We are deeply disturbed by the disappearance of independent media and the purchase of even communities such as Reddit by the corporate media that’s a neighbour of Wall Street. It’s too easy to see how the acquired sites and publications are changing. Ars Technica was purchased by Condé Nast only a few years ago and the difference has been stunning since then.
To give just the latest example among many, here is a very long Microsoft advertisement and hogwash. A lot of effort went into this propaganda. It is very personalised. It is one of a series of these articles, one of which was portraying Bill Gates, who wrote his Letter to Hobbyists (famous attack on FOSS) as an “open source” proponent. As usual, it is a pack of lies and spin, painting the NSA’a biggest software partner as an NSA sceptic with sentences like: “This is why, when the NSA story broke, Russinovich was part of the small team that worked to remake Microsoft’s online security.”

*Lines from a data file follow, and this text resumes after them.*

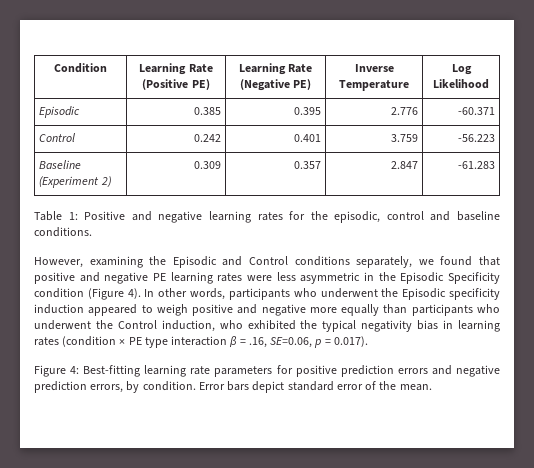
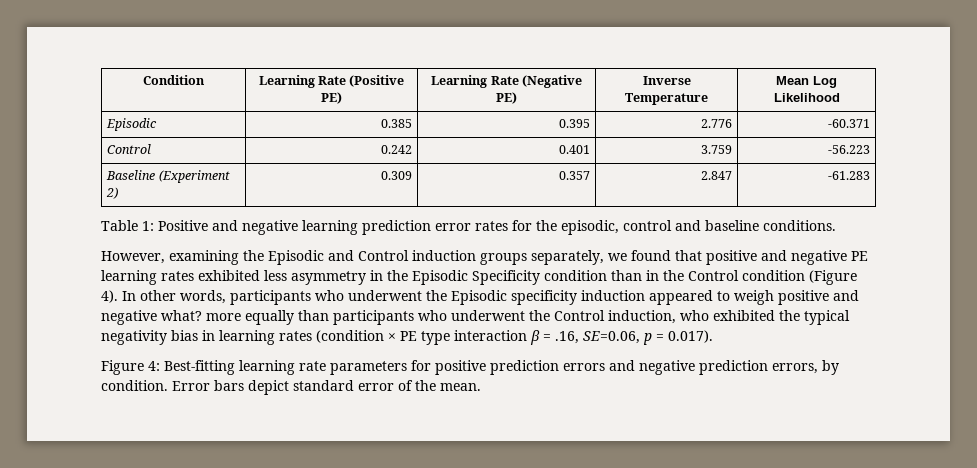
- Condition | Learning Rate (Positive PE) | Learning Rate (Negative PE) | Inverse Temperature | Log Likelihood
+ Condition | Learning Rate (Positive PE) | Learning Rate (Negative PE) | Inverse Temperature | Mean Log Likelihood
- Table 1: Positive and negative learning rates for the episodic, control and baseline conditions.
+ Table 1: Positive and negative learning prediction error rates for the episodic, control and baseline conditions.
- However, examining the Episodic and Control conditions separately, we found that positive and negative PE learning rates were less asymmetric in the Episodic Specificity condition (Figure 4).
+ However, examining the Episodic and Control induction groups separately, we found that positive and negative PE learning rates exhibited less asymmetry in the Episodic Specificity condition than in the Control condition (Figure 4).
- In other words, participants who underwent the Episodic specificity induction appeared to weigh positive and negative more equally than participants who underwent the Control induction, who exhibited the typical negativity bias in learning rates (condition × PE type interaction β = .16, SE=0.06, p = 0.017).
+ In other words, participants who underwent the Episodic specificity induction appeared to weigh positive and negative what? more equally than participants who underwent the Control induction, who exhibited the typical negativity bias in learning rates (condition × PE type interaction β = .16, SE=0.06, p = 0.017).

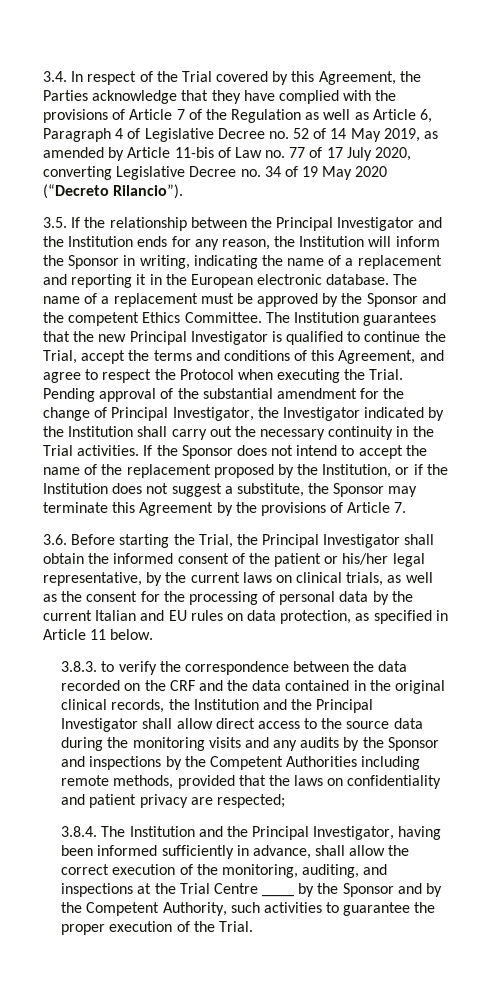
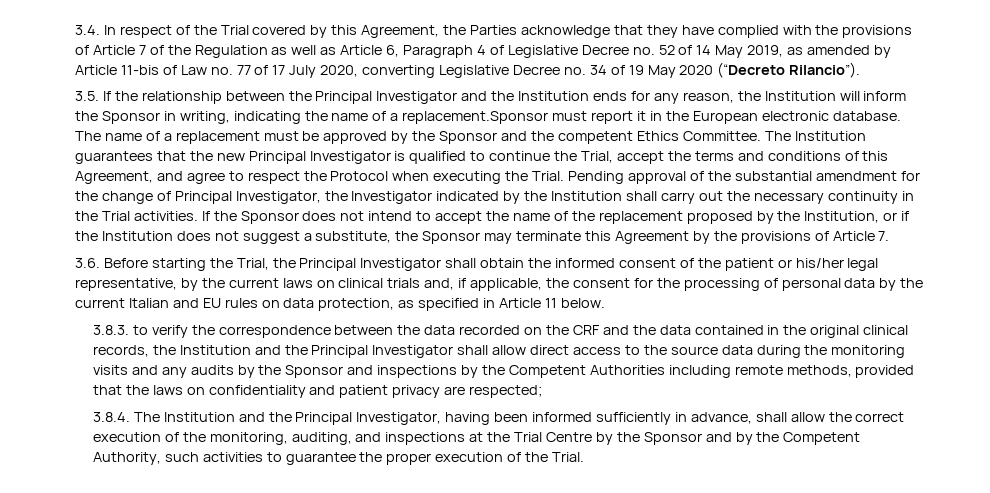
- 3.5. If the relationship between the Principal Investigator and the Institution ends for any reason, the Institution will inform the Sponsor in writing, indicating the name of a replacement and reporting it in the European electronic database.
+ 3.5. If the relationship between the Principal Investigator and the Institution ends for any reason, the Institution will inform the Sponsor in writing, indicating the name of a replacement.Sponsor must report it in the European electronic database.
- 3.6. Before starting the Trial, the Principal Investigator shall obtain the informed consent of the patient or his/her legal representative, by the current laws on clinical trials, as well as the consent for the processing of personal data by the current Italian and EU rules on data protection, as specified in Article 11 below.
+ 3.6. Before starting the Trial, the Principal Investigator shall obtain the informed consent of the patient or his/her legal representative, by the current laws on clinical trials and, if applicable, the consent for the processing of personal data by the current Italian and EU rules on data protection, as specified in Article 11 below.
- 3.8.4. The Institution and the Principal Investigator, having been informed sufficiently in advance, shall allow the correct execution of the monitoring, auditing, and inspections at the Trial Centre ____ by the Sponsor and by the Competent Authority, such activities to guarantee the proper execution of the Trial.
+ 3.8.4. The Institution and the Principal Investigator, having been informed sufficiently in advance, shall allow the correct execution of the monitoring, auditing, and inspections at the Trial Centre by the Sponsor and by the Competent Authority, such activities to guarantee the proper execution of the Trial.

Nonsense like this you don’t read every day. Mind the author’s portrayal of Russinovich as a Microsoft “critic”. He must be joking, if not lying (which is worse). So a man who is on Microsoft’s payroll is now being introduced (in the headline even) as its foe, only to sell an article which is basically a Microsoft advertisement for the most NSA-friendly platform (Azure). It’s worse than deceiving because Microsoft voluntarily passes data from Azure to the NSA and to paint Microsoft as an NSA sceptic while promoting Azure is basically to entrap people and businesses, maybe even governments. But anyway, that’s Condé Nast.
Watch who used to write for Wired and who writes for it today. Condé Nast hired Microsoft boosters from The Register and when they are not busy seeding FUD against GNU/Linux (as Goodin does) they conveniently distract from Microsoft’s complicity with the NSA and the company’s utter incomptence when it comes to security. Just look at all the people who cover Microsoft, FOSS, etc. at Ars, which is run by the same owner (parent company). They are all pro-Microsoft, even those who run the so-called ‘FOSS’ section. It is quite easy to see. Cade’s series of whitewashing (Bill Hilf, Bill Gates and now Russinovich) is very telling because someone is assigning him to write such advertisements. Who are the bosses and who are their mates?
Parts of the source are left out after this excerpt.